**WHAT TO PRODUCE**
Starting with the line that has "Charland designs counted", retype each line down to the end of the entries below, without leaving any out or adding any.

**GIVEN DATA**

----------------

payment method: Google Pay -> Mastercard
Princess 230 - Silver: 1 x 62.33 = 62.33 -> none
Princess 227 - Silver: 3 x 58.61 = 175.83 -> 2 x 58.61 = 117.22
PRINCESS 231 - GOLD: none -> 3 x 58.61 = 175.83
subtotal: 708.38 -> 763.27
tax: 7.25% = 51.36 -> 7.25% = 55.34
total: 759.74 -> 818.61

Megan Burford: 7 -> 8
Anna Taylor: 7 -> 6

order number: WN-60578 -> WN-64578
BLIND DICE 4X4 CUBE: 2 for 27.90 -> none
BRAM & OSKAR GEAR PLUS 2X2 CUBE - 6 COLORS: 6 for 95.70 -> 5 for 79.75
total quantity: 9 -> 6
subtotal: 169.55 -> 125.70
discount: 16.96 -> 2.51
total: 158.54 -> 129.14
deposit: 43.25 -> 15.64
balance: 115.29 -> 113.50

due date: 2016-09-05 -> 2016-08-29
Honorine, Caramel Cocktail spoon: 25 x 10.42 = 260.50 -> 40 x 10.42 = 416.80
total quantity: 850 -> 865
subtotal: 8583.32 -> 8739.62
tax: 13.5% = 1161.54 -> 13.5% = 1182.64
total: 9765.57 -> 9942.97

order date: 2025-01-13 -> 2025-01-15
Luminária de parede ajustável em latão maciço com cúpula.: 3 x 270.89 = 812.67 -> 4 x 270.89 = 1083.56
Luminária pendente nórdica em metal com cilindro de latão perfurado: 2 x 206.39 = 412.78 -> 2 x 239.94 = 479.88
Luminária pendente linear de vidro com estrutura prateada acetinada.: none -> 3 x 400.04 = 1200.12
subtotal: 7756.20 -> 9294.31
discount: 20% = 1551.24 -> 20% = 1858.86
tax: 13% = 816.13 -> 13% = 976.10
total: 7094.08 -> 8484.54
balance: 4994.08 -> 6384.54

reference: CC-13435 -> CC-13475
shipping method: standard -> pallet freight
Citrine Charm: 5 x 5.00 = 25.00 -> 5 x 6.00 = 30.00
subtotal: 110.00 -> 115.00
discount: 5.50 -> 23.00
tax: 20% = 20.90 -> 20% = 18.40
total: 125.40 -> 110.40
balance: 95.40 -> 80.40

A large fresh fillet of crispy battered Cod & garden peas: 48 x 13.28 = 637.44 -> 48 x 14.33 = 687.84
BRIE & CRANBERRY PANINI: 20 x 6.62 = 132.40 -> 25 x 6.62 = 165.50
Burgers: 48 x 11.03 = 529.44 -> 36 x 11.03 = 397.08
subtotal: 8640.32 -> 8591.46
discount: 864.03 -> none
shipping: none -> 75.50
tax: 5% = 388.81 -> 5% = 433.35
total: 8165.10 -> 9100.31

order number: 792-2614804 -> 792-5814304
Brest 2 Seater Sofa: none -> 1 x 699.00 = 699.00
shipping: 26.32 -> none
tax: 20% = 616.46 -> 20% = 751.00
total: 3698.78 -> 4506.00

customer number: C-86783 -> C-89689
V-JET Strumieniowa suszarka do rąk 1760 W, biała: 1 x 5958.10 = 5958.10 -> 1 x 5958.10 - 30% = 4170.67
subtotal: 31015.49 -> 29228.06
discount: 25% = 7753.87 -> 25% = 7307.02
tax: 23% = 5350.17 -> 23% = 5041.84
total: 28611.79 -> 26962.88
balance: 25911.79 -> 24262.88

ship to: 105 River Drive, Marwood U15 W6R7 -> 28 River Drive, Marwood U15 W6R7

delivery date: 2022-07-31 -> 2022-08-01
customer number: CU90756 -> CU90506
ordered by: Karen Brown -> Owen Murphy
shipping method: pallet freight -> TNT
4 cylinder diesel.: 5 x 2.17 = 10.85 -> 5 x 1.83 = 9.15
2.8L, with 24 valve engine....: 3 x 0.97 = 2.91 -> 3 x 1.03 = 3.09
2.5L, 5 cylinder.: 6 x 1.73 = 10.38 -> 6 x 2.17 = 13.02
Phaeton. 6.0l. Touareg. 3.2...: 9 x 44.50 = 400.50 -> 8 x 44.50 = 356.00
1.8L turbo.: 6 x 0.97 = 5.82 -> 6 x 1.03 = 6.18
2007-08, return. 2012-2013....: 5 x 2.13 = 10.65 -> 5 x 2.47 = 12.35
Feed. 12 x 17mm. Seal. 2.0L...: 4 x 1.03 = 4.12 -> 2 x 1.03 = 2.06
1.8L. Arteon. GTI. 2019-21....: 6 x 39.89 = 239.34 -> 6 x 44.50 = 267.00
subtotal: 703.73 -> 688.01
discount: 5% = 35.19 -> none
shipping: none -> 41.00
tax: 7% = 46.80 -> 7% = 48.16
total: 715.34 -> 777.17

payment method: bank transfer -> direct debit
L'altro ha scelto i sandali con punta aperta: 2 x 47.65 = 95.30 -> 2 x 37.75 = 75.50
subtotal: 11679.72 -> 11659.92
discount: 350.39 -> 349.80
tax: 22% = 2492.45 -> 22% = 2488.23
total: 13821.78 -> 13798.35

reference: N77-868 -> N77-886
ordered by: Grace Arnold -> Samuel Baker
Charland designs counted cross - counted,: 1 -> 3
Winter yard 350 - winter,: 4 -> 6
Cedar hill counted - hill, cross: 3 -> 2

----------------

**ANSWER SECTION**
Charland designs counted cross - counted,: 1 -> 3
Winter yard 350 - winter,: 4 -> 6
Cedar hill counted - hill, cross: 3 -> 2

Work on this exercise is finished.